Input for this task:
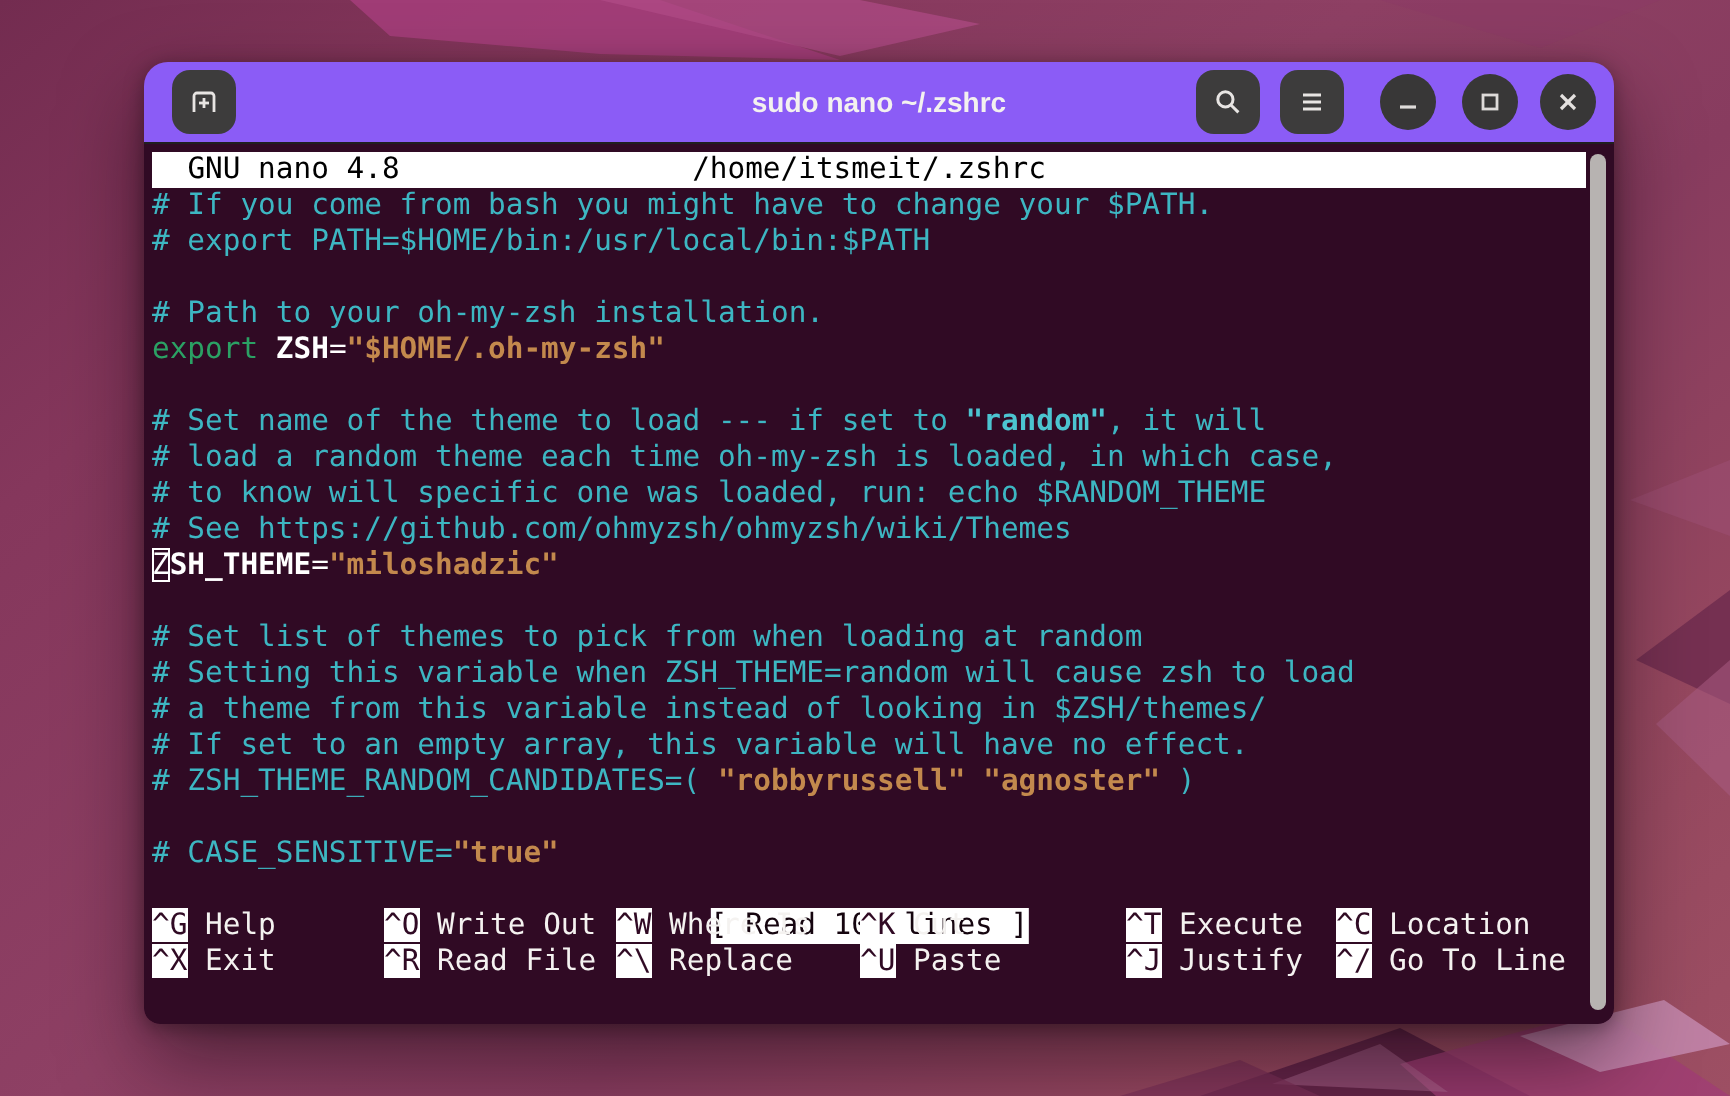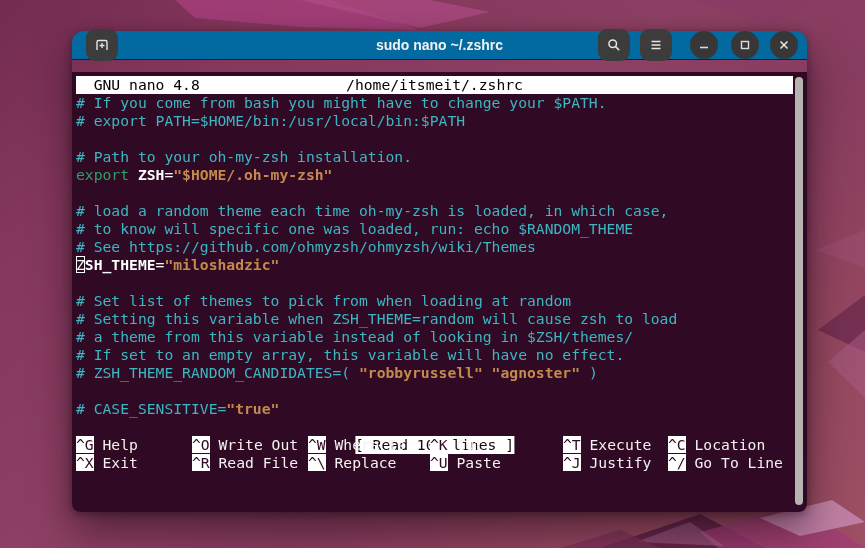--- a/index.html
+++ b/index.html
@@ -16,7 +16,7 @@
   .window{position:absolute;left:72px;top:31px;width:735px;height:481px;
     border-radius:12px 12px 8px 8px;
     box-shadow:0 18px 40px rgba(15,3,12,.5),0 2px 10px rgba(0,0,0,.35);}
-  .titlebar{position:absolute;left:0;top:0;right:0;height:29px;background:#0369a1;
+  .titlebar{position:absolute;left:0;top:0;right:0;height:41px;background:#8b5cf6;
     border-radius:12px 12px 0 0;display:flex;align-items:center;
     border-bottom:1px solid #201f1f;box-sizing:border-box;}
   .tb-title{position:absolute;left:0;right:0;text-align:center;

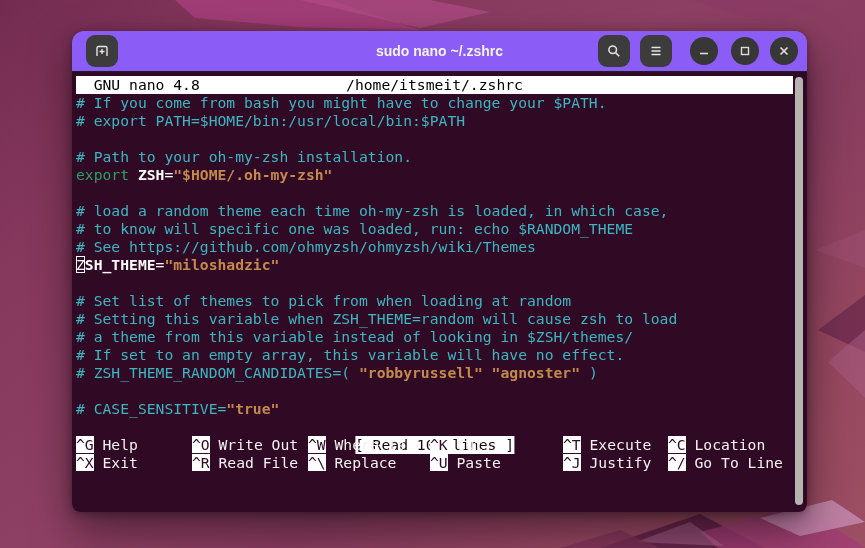--- a/index.html
+++ b/index.html
@@ -150,6 +150,7 @@
           <div class="trow"><span class="seg-c"># Path to your oh-my-zsh installation.</span></div>
           <div class="trow"><span class="seg-k">export</span><span class="seg-w"> </span><span class="seg-wb">ZSH</span><span class="seg-w">=</span><span class="seg-s">"$HOME/.oh-my-zsh"</span></div>
           <div class="trow"></div>
+          <div class="trow"><span class="seg-c"># Set name of the theme to load --- if set to </span><span class="seg-cb">"random"</span><span class="seg-c">, it will</span></div>
           <div class="trow"><span class="seg-c"># load a random theme each time oh-my-zsh is loaded, in which case,</span></div>
           <div class="trow"><span class="seg-c"># to know will specific one was loaded, run: echo $RANDOM_THEME</span></div>
           <div class="trow"><span class="seg-c"># See https://github.com/ohmyzsh/ohmyzsh/wiki/Themes</span></div>

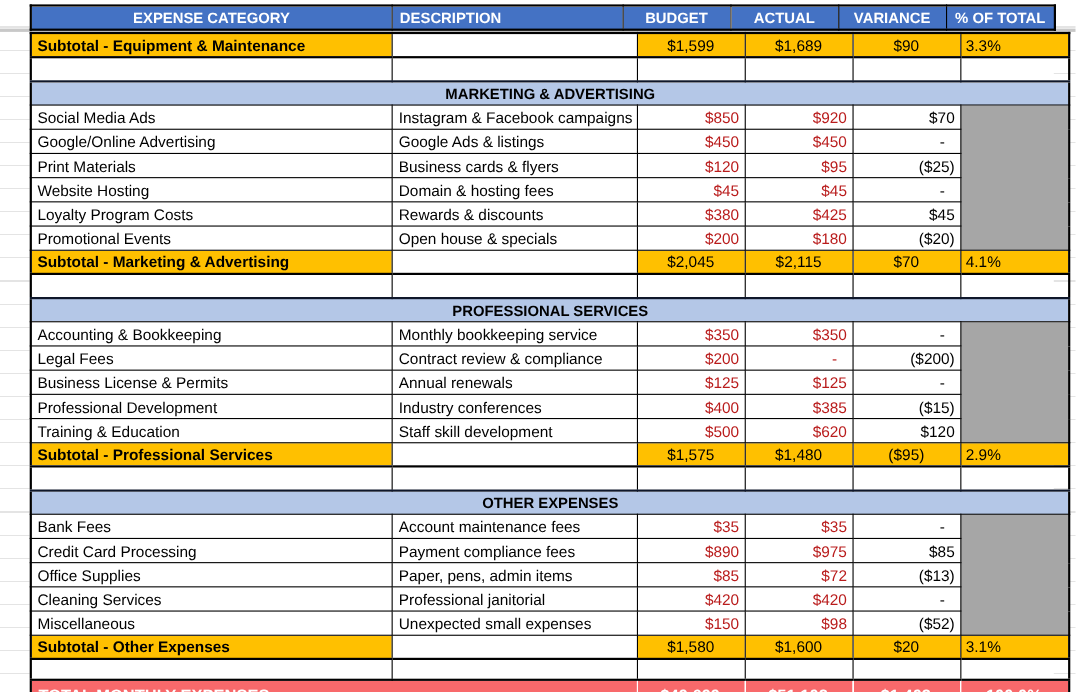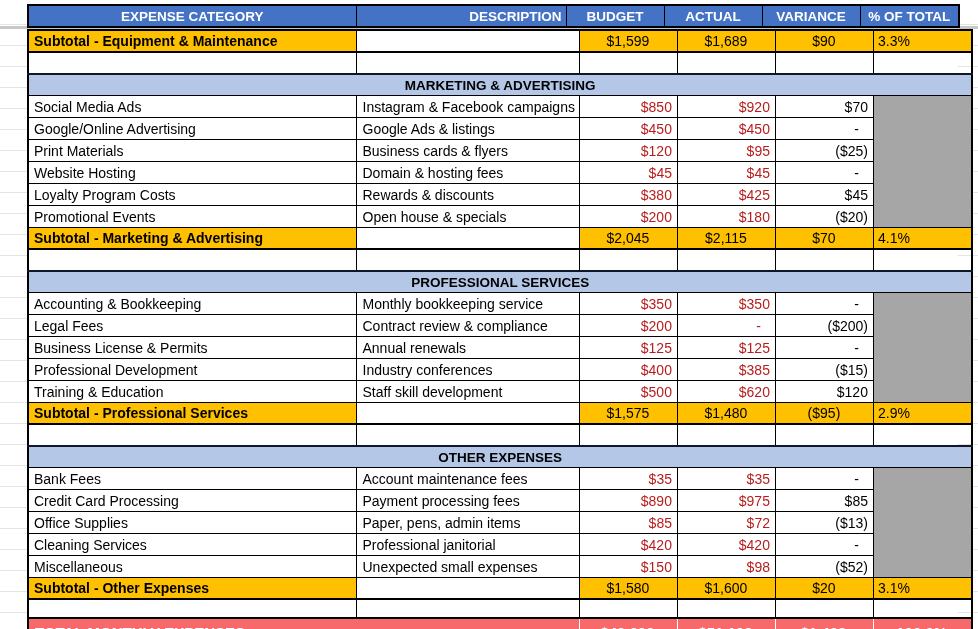--- a/index.html
+++ b/index.html
@@ -31,7 +31,7 @@
     background:#4472C4; color:#fff; font-weight:bold; text-align:center;
     font-size:13.5px; height:20px;
   }
-  #hdr td.desc-h { text-align:right; padding-left:7px; }
+  #hdr td.desc-h { text-align:left; padding-left:7px; }
   
   tr.sect td {
     background:#B4C7E7; font-weight:bold; text-align:center; font-size:13.5px;

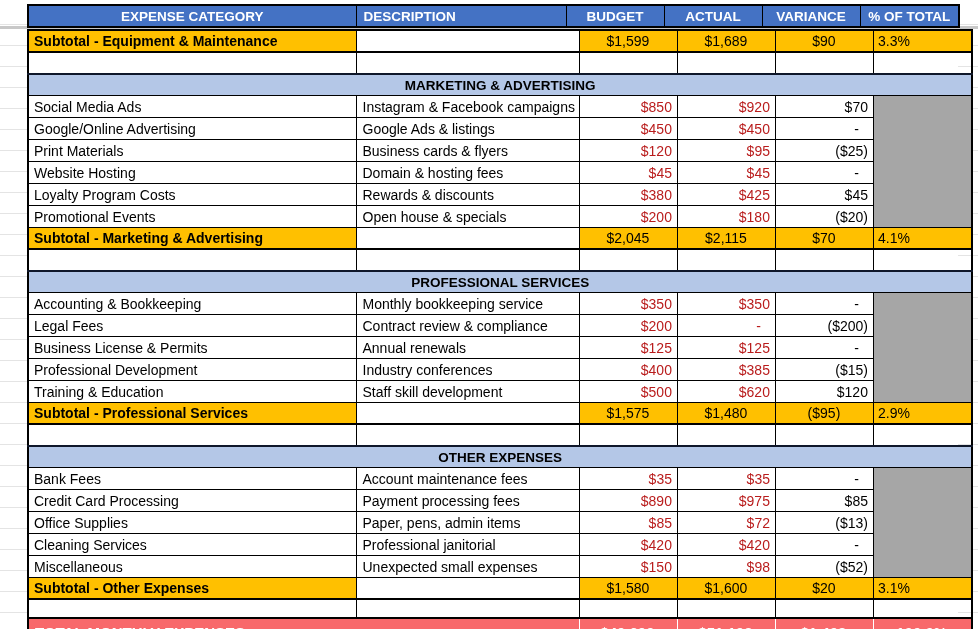--- a/index.html
+++ b/index.html
@@ -256,7 +256,7 @@
     </tr>
     <tr>
       <td class="cat">Credit Card Processing</td>
-      <td class="desc">Payment processing fees</td>
+      <td class="desc">Payment compliance fees</td>
       <td class="num">$890</td>
       <td class="num">$975</td>
       <td class="var">$85</td>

Exercise requirements:
This exercise asks for an exact copy of the lines from the first one in the data through the line that contains "box-shadow:0 18px 40px", pictures excluded.

Written answer:
--- a/index.html
+++ b/index.html
@@ -16,7 +16,7 @@
   .window{position:absolute;left:72px;top:31px;width:735px;height:481px;
     border-radius:12px 12px 8px 8px;
     box-shadow:0 18px 40px rgba(15,3,12,.5),0 2px 10px rgba(0,0,0,.35);}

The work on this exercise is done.